Please return, word for word, the line containing "subtotal: 4149.65 -> 4109.65" and each line after it through the end of the data below, and nothing else.

____ DATASET ENTRIES

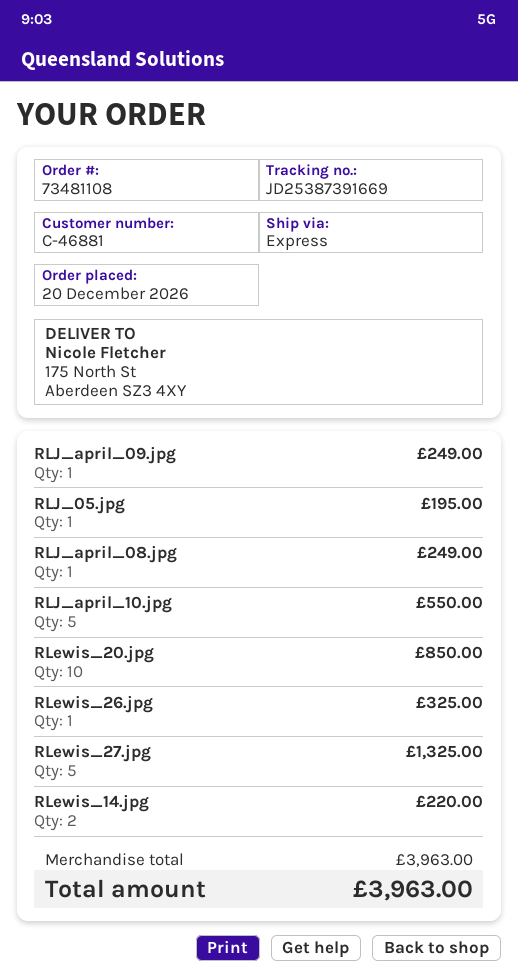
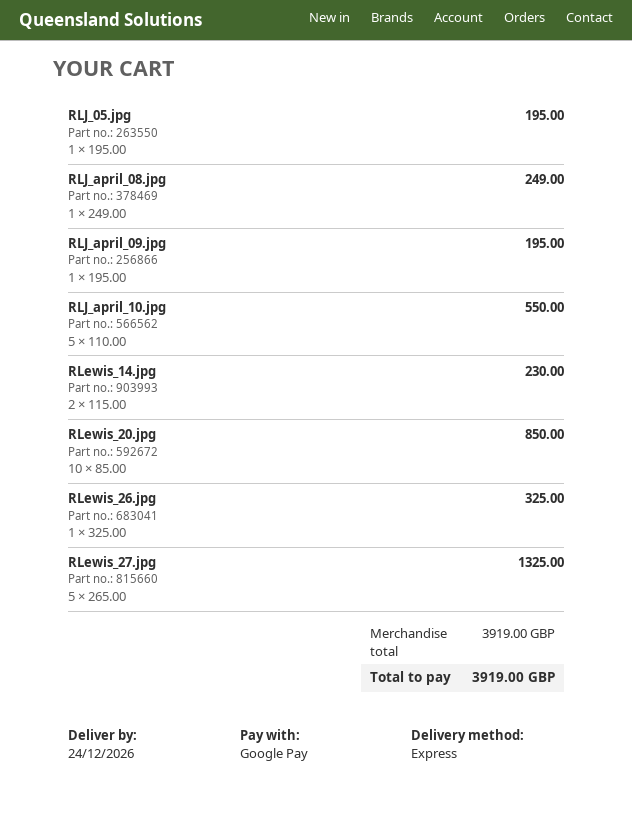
RLJ_april_09.jpg: 1 for 249.00 -> 1 for 195.00
RLewis_14.jpg: 2 for 220.00 -> 2 for 230.00
subtotal: 3963.00 -> 3919.00
total: 3963.00 -> 3919.00

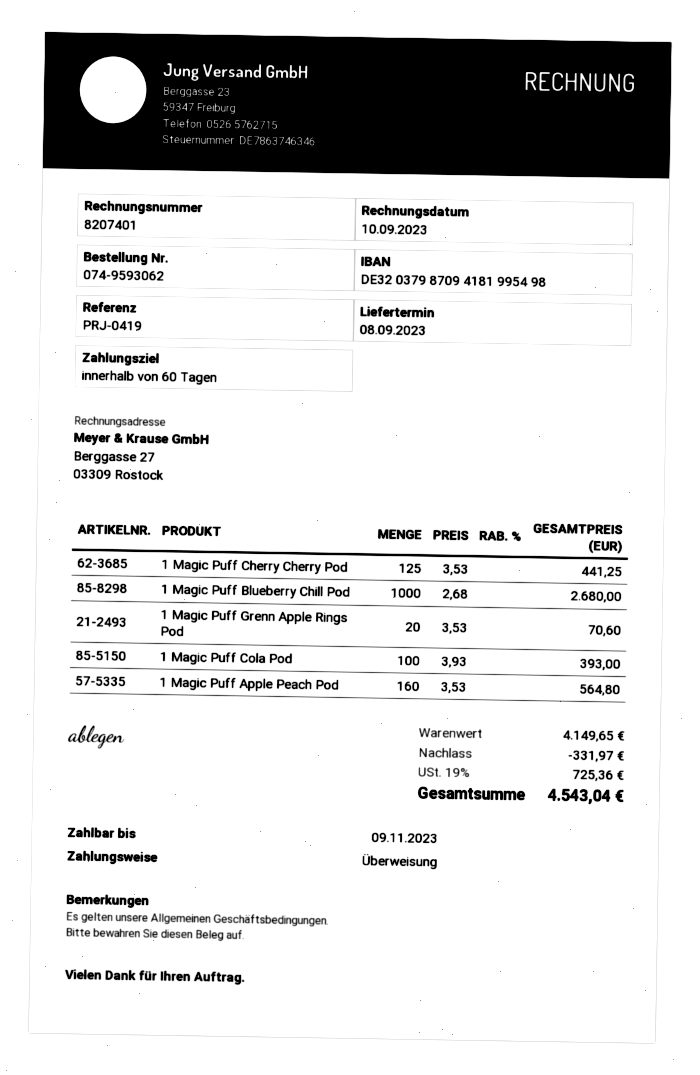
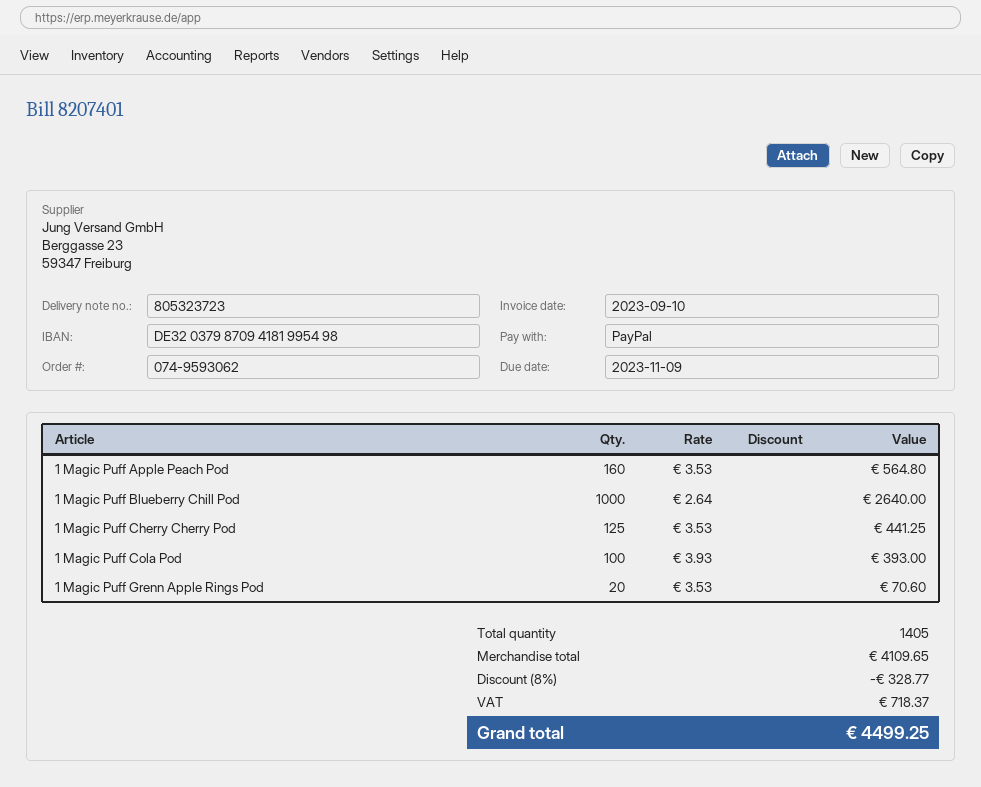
payment method: bank transfer -> PayPal
1 Magic Puff Blueberry Chill Pod: 1000 x 2.68 = 2680.00 -> 1000 x 2.64 = 2640.00
subtotal: 4149.65 -> 4109.65
discount: 331.97 -> 328.77
tax: 725.36 -> 718.37
total: 4543.04 -> 4499.25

________

TASK ANSWER:
subtotal: 4149.65 -> 4109.65
discount: 331.97 -> 328.77
tax: 725.36 -> 718.37
total: 4543.04 -> 4499.25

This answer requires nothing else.